À quoi songent-t-ils, ceux que le sommeil fuit permet à Gaëlle Josse de rassembler une série de nouvelles autour de la nuit. Comme des instantanés à un moment donné, l'écrivaine en propose une trentaine pour explorer toute l'amplitude des situations qui illustrent ce temps arrêté souvent de solitude, où le monde s'infiltre par une fenêtre.

La problématique de la nuit est récurrente dans l'oeuvre de Gaëlle Josse au point de la faire figurer dans plusieurs de ses titres. le prologue, précis et poétique, répond à la question posée. On imagine la voix de l'écrivaine la lire à notre oreille.

Sa démarche s'illustre dans cet extrait » Nos nuits éveillées parlent d'étreintes, d'une silhouette évanouie, d'un geste retrouvé, de solitudes accrochées à notre cou, de voix murmurées, de la couleur d'un mur sur une île saturée de lumière, d'une phrase recopiée de carnet en carnet, de l'attente d'un appel, d'un mot qui n'a pas été dit, d'un prénom qui nous hante encore.«

Ses saynètes font le lien avec notre propre mémoire. Toutes ces nuits de solitude où la vie s'est construite autour d'une décision, d'une compréhension, d'une peur à apaiser, de chagrins à étancher, d'un corps à apprivoiser, d'une peau à découvrir et des mots à trouver.

Gaëlle Josse les attrape et les offre en quelques lignes qui viendront toucher notre mémoire et retrouver un souvenir, illuminer notre corps de ce retour d'émotions qui nous avait marqués.

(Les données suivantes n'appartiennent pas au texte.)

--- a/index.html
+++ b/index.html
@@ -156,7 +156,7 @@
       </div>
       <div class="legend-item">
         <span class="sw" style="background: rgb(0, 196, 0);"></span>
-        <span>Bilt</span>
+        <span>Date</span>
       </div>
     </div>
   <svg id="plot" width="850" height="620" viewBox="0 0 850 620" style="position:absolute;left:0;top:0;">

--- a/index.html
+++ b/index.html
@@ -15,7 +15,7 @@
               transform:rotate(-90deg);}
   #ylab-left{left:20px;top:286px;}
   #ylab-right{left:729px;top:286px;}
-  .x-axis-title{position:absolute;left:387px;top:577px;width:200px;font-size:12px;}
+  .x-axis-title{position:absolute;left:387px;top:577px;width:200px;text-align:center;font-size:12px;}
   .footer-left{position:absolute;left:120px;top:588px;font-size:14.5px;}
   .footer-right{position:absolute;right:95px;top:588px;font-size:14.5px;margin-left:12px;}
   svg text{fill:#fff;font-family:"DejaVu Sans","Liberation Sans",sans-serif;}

Une trentaine de situations autour de l'obscurité, souvent à l'intérieur de maisons, où la fenêtre symbolise le lien avec le monde. La nuit est le moment où la voix intérieure reprend sa place, où le chuchotement s'impose même dans une boîte de nuit, et où enfin, les masques tombent pour mettre à nu notre soif de vivre, même si la mort rôde.

Quelqu'un quelque part …
Avec beaucoup de poésie et de pudeur, Gaëlle Josse décrit les moments nocturnes où la vie est au coeur de nos préoccupations. Les derniers instants d'amour d'un homme avec sa femme mourante, une femme âgée qui attend les signes de vie dans la rue vide, la première nuit d'un couple dans leur nouvel appartement.

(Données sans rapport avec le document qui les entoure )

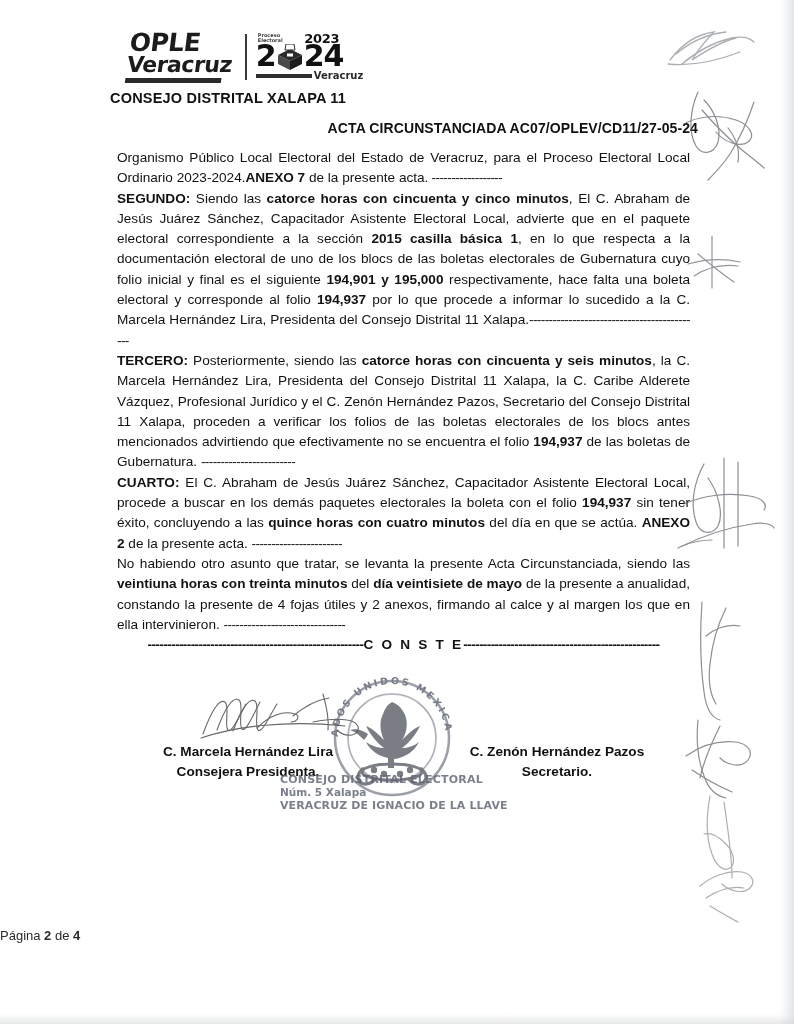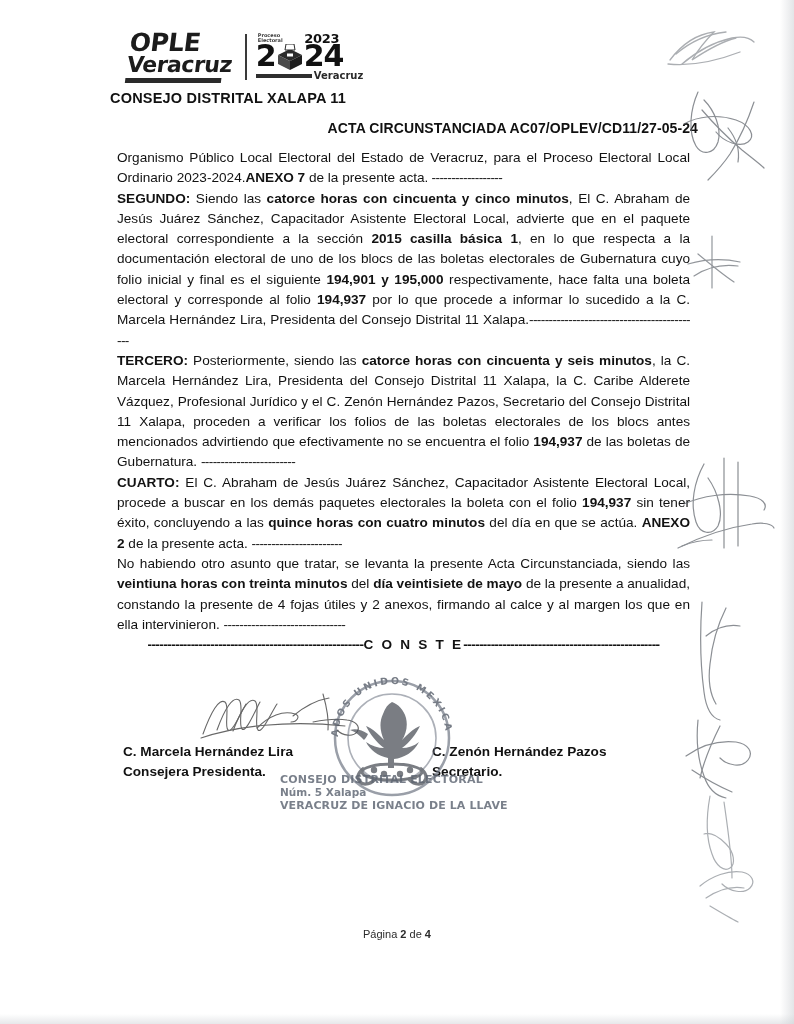--- a/index.html
+++ b/index.html
@@ -207,6 +207,7 @@
   }
   .sig-col {
     position: absolute;
+    text-align: center;
     font-weight: 700;
     font-size: 13.6px;
     color: #111;

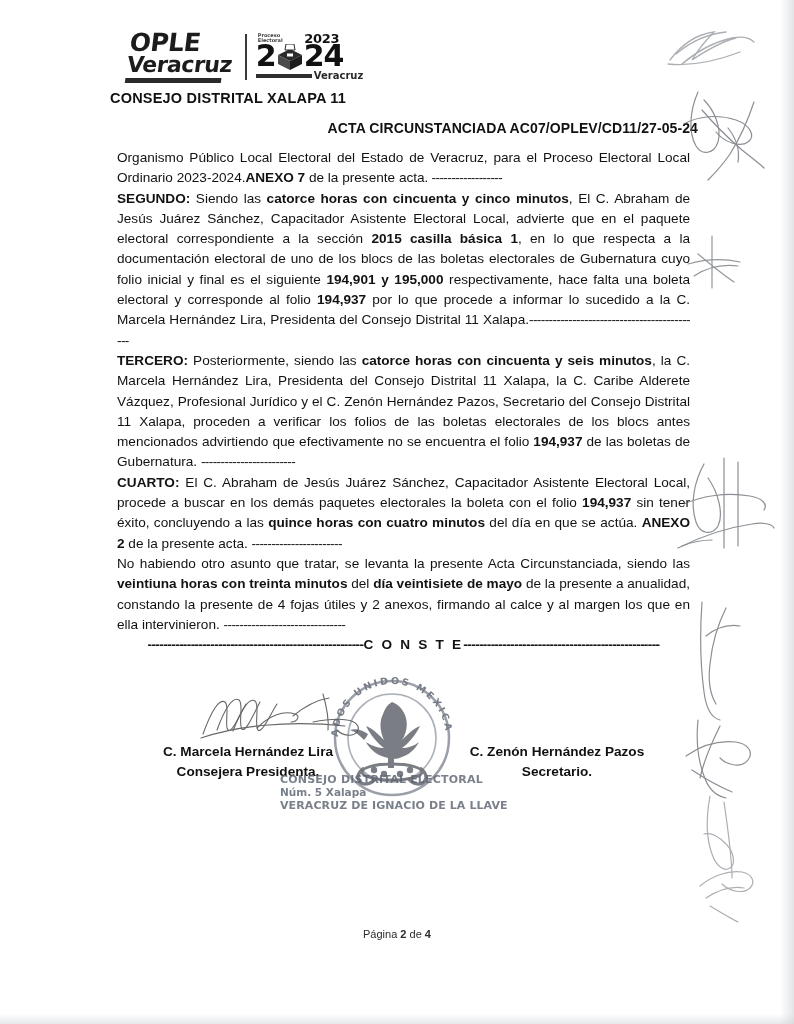--- a/index.html
+++ b/index.html
@@ -261,8 +261,7 @@
     left: 0;
     top: 928px;
     width: 794px;
-    text-align: center;
-    font-size: 11px;
+    font-size: 13px;
     color: #2b2b2b;
   }
   .page-footer b { font-weight: 700; }

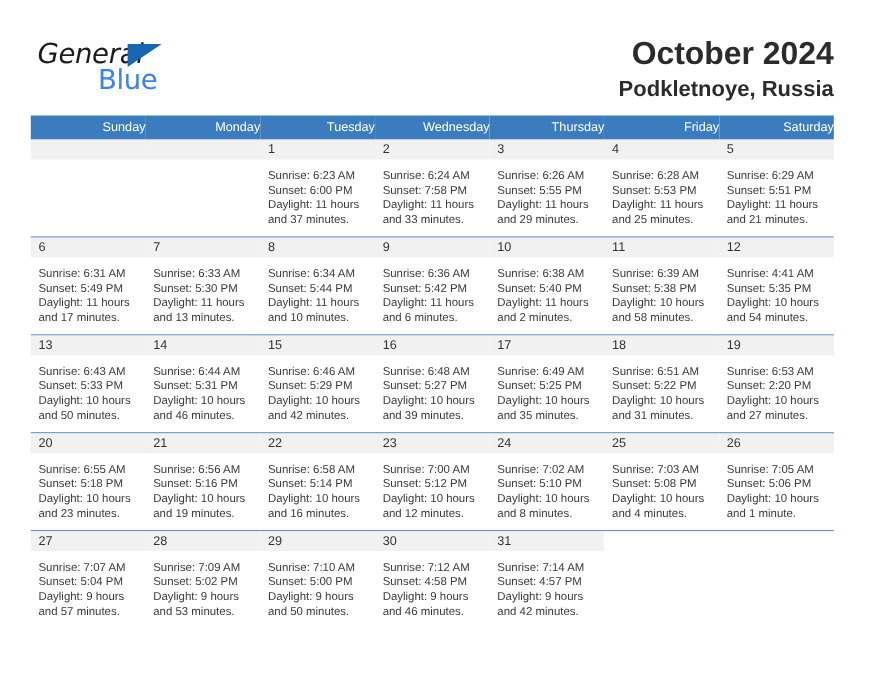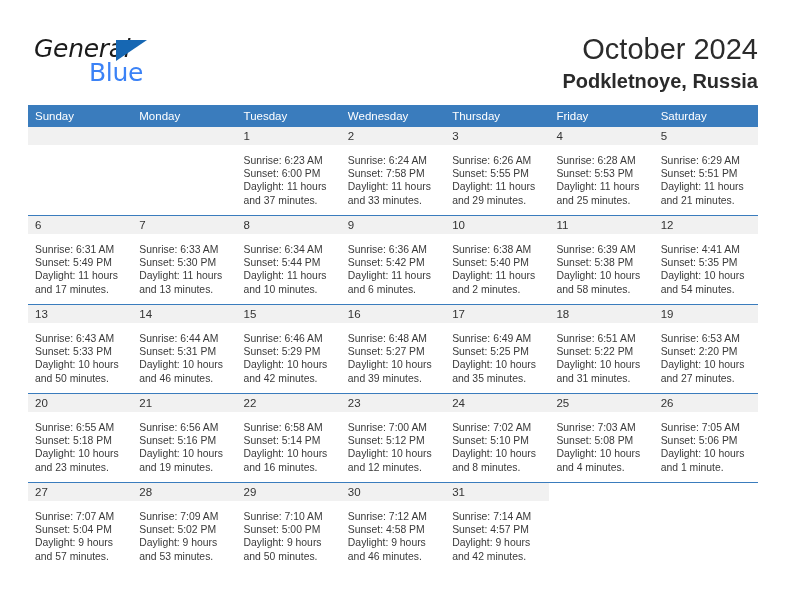--- a/index.html
+++ b/index.html
@@ -75,7 +75,7 @@
   .title-main {
     font-size: 29px;
     color: #2b2b2b;
-    font-weight: 400;
+    font-weight: 700;
     line-height: 34px;
     white-space: nowrap;
   }

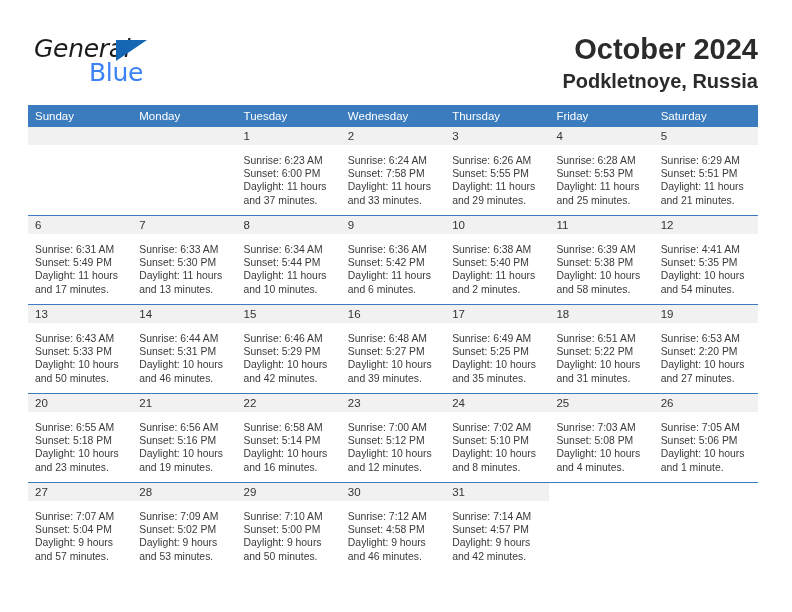--- a/index.html
+++ b/index.html
@@ -102,7 +102,7 @@
     color: #ffffff;
     font-size: 11.5px;
     font-weight: normal;
-    text-align: left;
+    text-align: right;
     padding: 5px 0 5px 7px;
     height: 11px;
     border: none;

La vérité de nos engagements, même si ce n'est que pour une minute, est plus intense dans l'obscurité du monde. Gaëlle Josse immerge au coeur de la fin de la carrière d'un grand pianiste, au moment où un homme se retrouve de nouveau père, ou à l'instant où une jeune femme remporte la sélection pour un rôle, même secondaire.

Mais, Gaëlle Josse ne contourne pas les peurs, les cassures et les souffrances. Elle imagine un chirurgien commettant une erreur banale ou nous emmène auprès d'un enfant terrifié, blotti au fond du lit.

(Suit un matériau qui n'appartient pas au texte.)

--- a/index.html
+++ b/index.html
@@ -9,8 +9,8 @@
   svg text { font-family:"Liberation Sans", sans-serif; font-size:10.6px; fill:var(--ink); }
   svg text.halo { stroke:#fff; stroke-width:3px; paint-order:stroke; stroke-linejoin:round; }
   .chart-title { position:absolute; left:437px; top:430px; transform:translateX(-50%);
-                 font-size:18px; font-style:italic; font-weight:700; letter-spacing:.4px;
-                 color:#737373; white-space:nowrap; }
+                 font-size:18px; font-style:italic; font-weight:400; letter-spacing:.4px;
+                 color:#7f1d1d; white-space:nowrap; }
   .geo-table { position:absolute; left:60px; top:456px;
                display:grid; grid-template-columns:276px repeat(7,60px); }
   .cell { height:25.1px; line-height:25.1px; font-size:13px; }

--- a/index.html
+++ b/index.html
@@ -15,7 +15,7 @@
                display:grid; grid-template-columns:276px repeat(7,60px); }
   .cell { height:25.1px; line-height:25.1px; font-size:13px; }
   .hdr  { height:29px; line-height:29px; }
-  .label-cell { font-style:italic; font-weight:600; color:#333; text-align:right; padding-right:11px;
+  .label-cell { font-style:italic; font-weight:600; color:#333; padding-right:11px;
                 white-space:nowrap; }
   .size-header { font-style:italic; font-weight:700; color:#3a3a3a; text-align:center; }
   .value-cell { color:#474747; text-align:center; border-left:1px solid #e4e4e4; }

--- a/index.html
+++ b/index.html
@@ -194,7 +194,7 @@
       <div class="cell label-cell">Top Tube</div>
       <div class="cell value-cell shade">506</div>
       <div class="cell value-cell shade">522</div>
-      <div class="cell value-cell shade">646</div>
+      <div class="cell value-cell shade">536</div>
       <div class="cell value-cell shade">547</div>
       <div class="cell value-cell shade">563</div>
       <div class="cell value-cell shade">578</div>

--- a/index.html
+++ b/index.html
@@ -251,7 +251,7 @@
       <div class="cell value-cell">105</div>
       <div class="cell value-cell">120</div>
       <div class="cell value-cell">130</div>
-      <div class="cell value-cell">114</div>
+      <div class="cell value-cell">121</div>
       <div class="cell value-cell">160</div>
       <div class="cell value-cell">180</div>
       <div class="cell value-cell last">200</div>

L'écrivaine se met elle-même en scène, reprenant son stylo, un soir de dédicace dans sa chambre d'hôtel, en confiant son besoin de se recréer un monde, celui des mots. « Peut-être écrit-elle ce lieu, aussi, celui qu'elle habite en rêve, là où les champs de blé viennent caresser la mer. »

Pour conclure
Venue à l'écriture par la poésie, Gaelle Josse apporte sa sensibilité à saisir l'ambiance de nos vies. Étudiés à l'école, ses textes sont devenus presque des classiques et sont traduits dans plusieurs langues.

En quelques lignes, en quelques mots, ses microfictions créent un monde où l'ambiance est posée, l'attention captivée, l'émotion libérée. Comme dans ses romans, l'intensité romanesque est préservée, malgré la concision. de l'exercice littéraire qu'elle s'est imposé, Gaëlle Josse révèle, avec sensibilité, tout son talent.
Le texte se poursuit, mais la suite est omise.